Tutto si svolge con unità di luogo, tempo e azione il 15 marzo 1987, in capitoli che alternano le voci di due donne, la stessa Angelina e Sofia De Lorenzi con inserti ambientati durante la festa per i quarant’anni di Emma De Lorenzi, organizzata proprio “Ai tre venti”.
Il passato si infiltra e deflagra pian piano evocato dapprima con molte reticenze e poi svelato nelle sue terribili verità. Perché sembra che a Santa Brigida non accada mai nulla, mentre in quella che prende avvio come una favola, lentamente esplode il noir: prendono corpo immagini raccapriccianti: iI giardino del convento nasconde i resti di bambini sepolti vivi dalle monache e qualcosa di terribile è avvenuto in paese molti anni prima, nel 1946.

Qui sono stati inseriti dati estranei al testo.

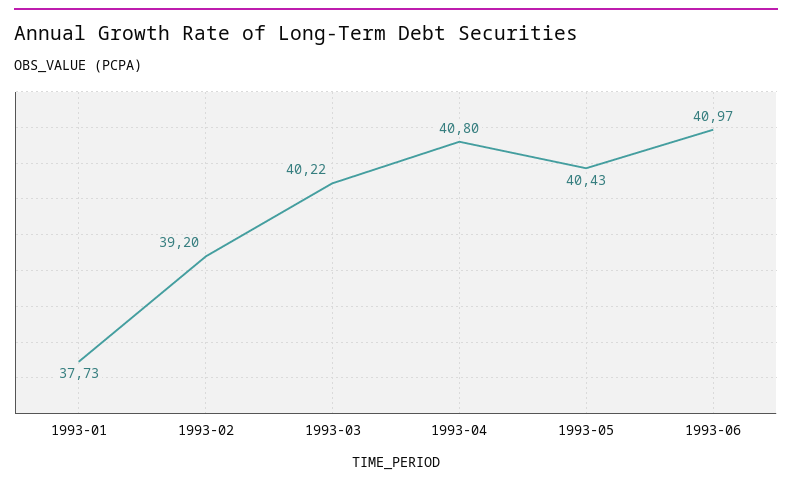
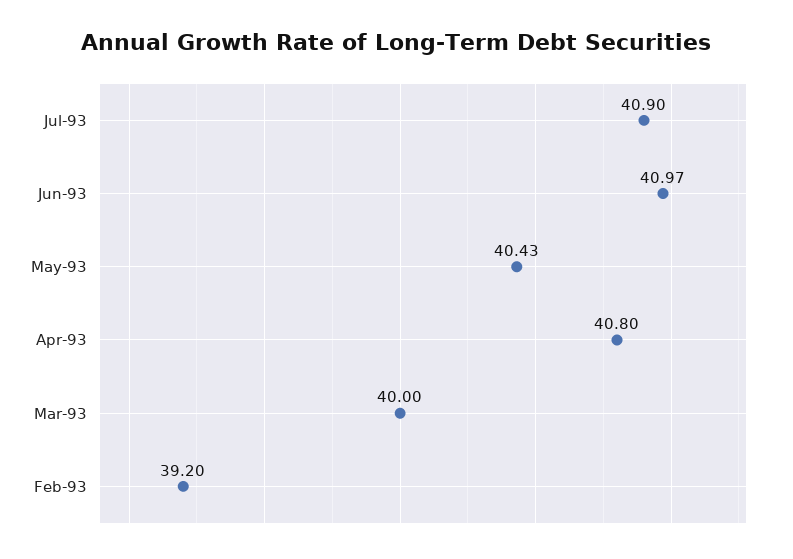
1993-01: 37.73 -> none
1993-03: 40.22 -> 40
Jul-93: none -> 40.9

Un segreto dietro Ai Tre Venti
Questa comunità dove tutti si conoscono da sempre si rivela un nido di vipere e la trama si avvelena di odio e vendette come in una piece di Tennesse Williams, con famiglie tossiche, relazioni violente, bambini venduti, omicidi, segreti e trame oscure.
La scrittura di Annarosa Tonin, molto sorvegliata e congeniale all’aura gotica che aleggia tra le righe, si avvale di un ritmo sincopato adeguato alla costante inquietudine che vuole suscitare nel lettore. Un’inquietudine che si mantiene senza cedimenti dalla prima all’ultima pagina.
L’autrice

Annarosa Tonin, è nata a Vittorio Veneto, dove vive, nel 1969. Diplomata al Liceo Classico “Marcantonio Flaminio” di Vittorio Veneto, si è laureata in Lettere Moderne all’Università Ca’ Foscari di Venezia con una tesi di Storiografia dal titolo Per una storia della corte praghese di Rodolfo II. Gli inviati veneti (1595-1609). È stata docente di Materie Letterarie e Storia dell’Arte nelle scuole medie e superiori. Ha svolto attività giornalistica.
Cura eventi culturali legati alla promozione della lettura per librerie e enti pubblici, conduce attività di ricerca archivistica storica e storiografica, scrive recensioni per riviste, coordina contributi di autori vari per pubblicazioni saggistiche. Autrice di racconti, romanzi e saggi scientifici e divulgativi, ha pubblicato: le raccolte di racconti Vento d’autunno (2011), terza classificata al Premio Kafka Italia 2012, Tele di ragno (2016), Le visitatrici (2018); i romanzi Rivelazione (2014), La scala a chiocciola (2015) e Il segreto di Alvise (2017); la raccolta di saggi divulgativi L’uomo nell’ombra. Storie d’arte, potere e società (2019). Dal 2005 numerosi racconti sono stati pubblicati in antologia con altri autori.
Vi ringrazio di cuore per aver pubblicato l’accurata, puntuale e accattivante recensione del mio romanzo, a firma di Annalisa Bruni. Il rinvio alla lettura della recensione da voi pubblicata alla precedente edizione, a firma di Francesca Brandes, offre, inoltre, l’opportunità ai lettori di trovare diverse chiavi di lettura alla storia raccontata. Grazie ancora e buon lavoro.